Weitere Methoden der Unternehmensbewertung

  • Dividendendiskontierungsmodell: Berechnet den Unternehmenswert anhand künftig erwarteter Dividenden und eignet sich besonders für stabile Dividendenzahler mit verlässlicher Ausschüttungspolitik.
  • Substanzwert: Bewertet Vermögenswerte wie Immobilien, Maschinen und Beteiligungen abzüglich Schulden und ist vor allem bei kapitalintensiven Unternehmen sinnvoll.
  • Sum-of-the-Parts-Bewertung: Zerlegt Konzerne in einzelne Geschäftsbereiche, bewertet diese separat und addiert die Ergebnisse zu einem Gesamtwert.

Methoden der Unternehmensbewertung im Vergleich

Methode Vorteil Schwäche
KGV und Multiples schnell und verständlich abhängig von Vergleichsunternehmen
DCF-Methode berücksichtigt zukünftige Cashflows stark abhängig von Annahmen
Substanzwert Vermögenswerte stehen im Mittelpunkt unterschätzt oft immaterielle Werte
SOTP berücksichtigt unterschiedliche Sparten vergleichsweise hoher Aufwand

Welche Bewertungsmethode solltest du wählen?

Gehe in drei Schritten vor:

  1. Geschäftsmodell prüfen: Eine Bank benötigt andere Kennzahlen als ein Softwareunternehmen.
  2. Mehrere Methoden nutzen: Verbinde beispielsweise einen Branchenvergleich mit einer DCF-Bewertung.
  3. Bewertungsspanne festlegen: Arbeite nicht mit einem einzigen vermeintlich exakten Wert.

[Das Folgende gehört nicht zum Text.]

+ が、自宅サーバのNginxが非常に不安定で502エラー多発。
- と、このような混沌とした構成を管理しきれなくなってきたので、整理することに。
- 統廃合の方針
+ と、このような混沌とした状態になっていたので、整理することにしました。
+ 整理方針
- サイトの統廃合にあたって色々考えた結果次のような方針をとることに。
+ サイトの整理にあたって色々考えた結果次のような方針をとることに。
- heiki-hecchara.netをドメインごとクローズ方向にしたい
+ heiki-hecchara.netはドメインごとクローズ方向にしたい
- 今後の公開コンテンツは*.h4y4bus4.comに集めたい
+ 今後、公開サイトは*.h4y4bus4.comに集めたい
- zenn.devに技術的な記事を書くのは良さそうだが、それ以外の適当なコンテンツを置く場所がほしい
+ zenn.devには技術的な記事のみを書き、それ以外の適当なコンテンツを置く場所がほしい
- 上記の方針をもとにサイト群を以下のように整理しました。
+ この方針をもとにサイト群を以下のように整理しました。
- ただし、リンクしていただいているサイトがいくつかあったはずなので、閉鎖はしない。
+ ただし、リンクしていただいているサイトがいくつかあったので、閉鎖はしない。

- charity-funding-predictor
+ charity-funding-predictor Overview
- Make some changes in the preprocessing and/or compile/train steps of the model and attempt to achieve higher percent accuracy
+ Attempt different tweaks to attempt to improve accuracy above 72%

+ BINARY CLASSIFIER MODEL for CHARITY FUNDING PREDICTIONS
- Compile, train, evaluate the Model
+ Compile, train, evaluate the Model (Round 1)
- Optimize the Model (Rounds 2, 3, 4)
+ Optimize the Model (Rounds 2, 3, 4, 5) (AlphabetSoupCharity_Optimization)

Dadurch verringerst du das Risiko, dass eine unpassende Kennzahl oder eine zu optimistische Prognose deine gesamte Einschätzung verzerrt.

Häufige Fehler bei der Unternehmensbewertung

  • Nur auf eine Kennzahl schauen: Keine Kennzahl zeigt allein das vollständige Bild.
  • Unpassende Unternehmen vergleichen: Geschäftsmodell, Wachstum und Branche sollten ähnlich sein.
  • Zu optimistisch rechnen: Hohe Wachstumsannahmen führen schnell zu überhöhten Werten.
  • Schulden ignorieren: Der Börsenwert allein zeigt nicht die gesamte finanzielle Belastung.
  • Berechnungen als Wahrheit betrachten: Jede Bewertung bleibt eine Schätzung.

Zusammenfassung: Das solltest du mitnehmen

✅ Die Methoden der Unternehmensbewertung liefern keine exakt richtigen Werte, sondern nachvollziehbare Schätzungen.

✅ Relative Verfahren vergleichen eine Aktie mit Wettbewerbern oder historischen Bewertungen.

✅ Die DCF-Methode berechnet einen inneren Wert anhand zukünftiger Cashflows.

✅ Substanzwert und SOTP eignen sich vor allem für bestimmte Geschäftsmodelle.

✅ Jede Methode besitzt Stärken und Schwächen.

✅ Besonders sinnvoll ist die Kombination mehrerer Verfahren und Szenarien.